Avandia Given Black Box Warning by FDA
Posted on Dec 01, 2007
Avandia, the widely used diabetes drug manufactured by GlaxoSmithKline PLC got a new warning label Wednesday telling patients that it may, or may not, increase the risk of heart attacks.
Thus far, studies by the Food and Drug Administration have been too contradictory to tell if Avandia really is riskier than other Type 2 diabetes medications.
Still, the FDA put the controversy in a black box on the drug's label — the most severe warning the agency can require — at the behest of its scientific advisers, while it awaits further research to settle the issue.
Further complicating the new warning label: Patients may need a medical dictionary to interpret it.

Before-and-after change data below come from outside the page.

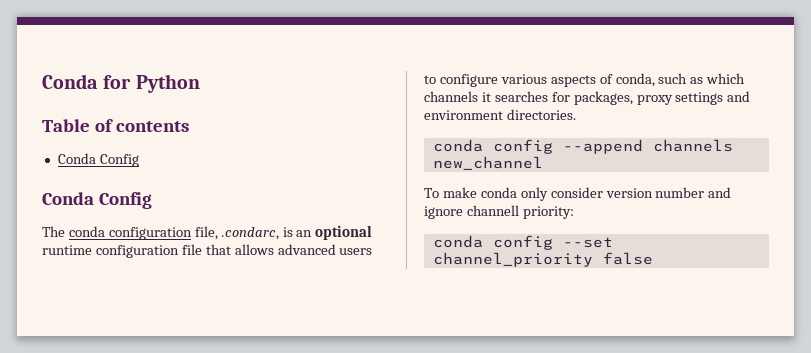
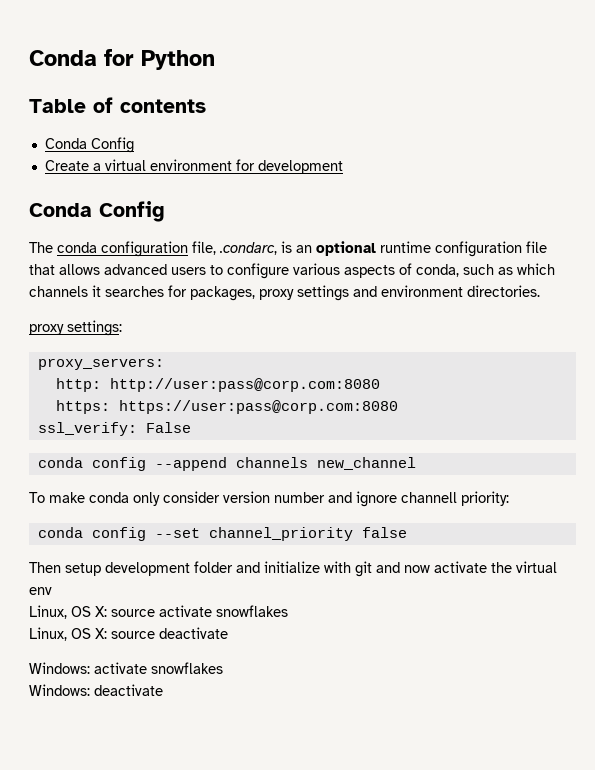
+ Create a virtual environment for development
+ proxy settings:
+ proxy_servers:
+ http: http://user:pass@corp.com:8080
+ https: https://user:pass@corp.com:8080
+ ssl_verify: False
+ Then setup development folder and initialize with git and now activate the virtual env
+ Linux, OS X: source activate snowflakes
+ Linux, OS X: source deactivate
+ Windows: activate snowflakes
+ Windows: deactivate

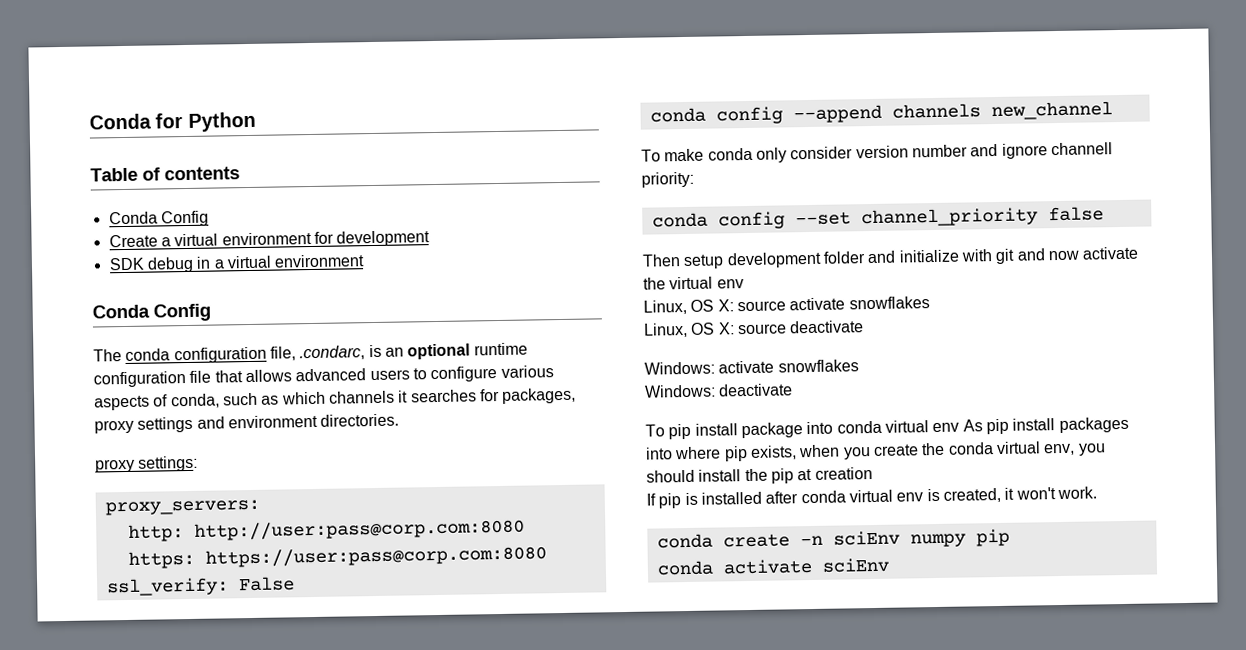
+ SDK debug in a virtual environment
+ To pip install package into conda virtual env As pip install packages into where pip exists, when you create the conda virtual env, you should install the pip at creation
+ If pip is installed after conda virtual env is created, it won't work.
+ conda create -n sciEnv numpy pip
+ conda activate sciEnv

The warning says that Avandia may be associated with "myocardial ischemic events such as angina or myocardial infarction." In layman's terms, that's chest pain or a heart attack.
Avandia was FDA approved in 1999 and millions of Americans take the drug to help control their blood sugar levels. Avandia helps sensitize the body to insulin and was considered a breakthrough medication for blood-sugar control. Avandia contains rosiglitazone, which is part of the class of prescription drugs called called thiazolidinediones (TZDs). It helps the body use the insulin that it already manufactures. Avandia makes it possible for the insulin the body produces to move glucose out of the bloodstream and into the cells where it's needed for energy.
Type 2 diabetics who also have heart disease or are at high risk for it should talk with their doctor about Avandia's potential risk as they decide among treatment options, the FDA advised.
GlaxoSmithKline PLC has agreed to begin a major new study comparing that drug to another active blood sugar-lowering medication to better understand if there is a risk.
About 1 million Americans with Type 2 diabetes use Avandia.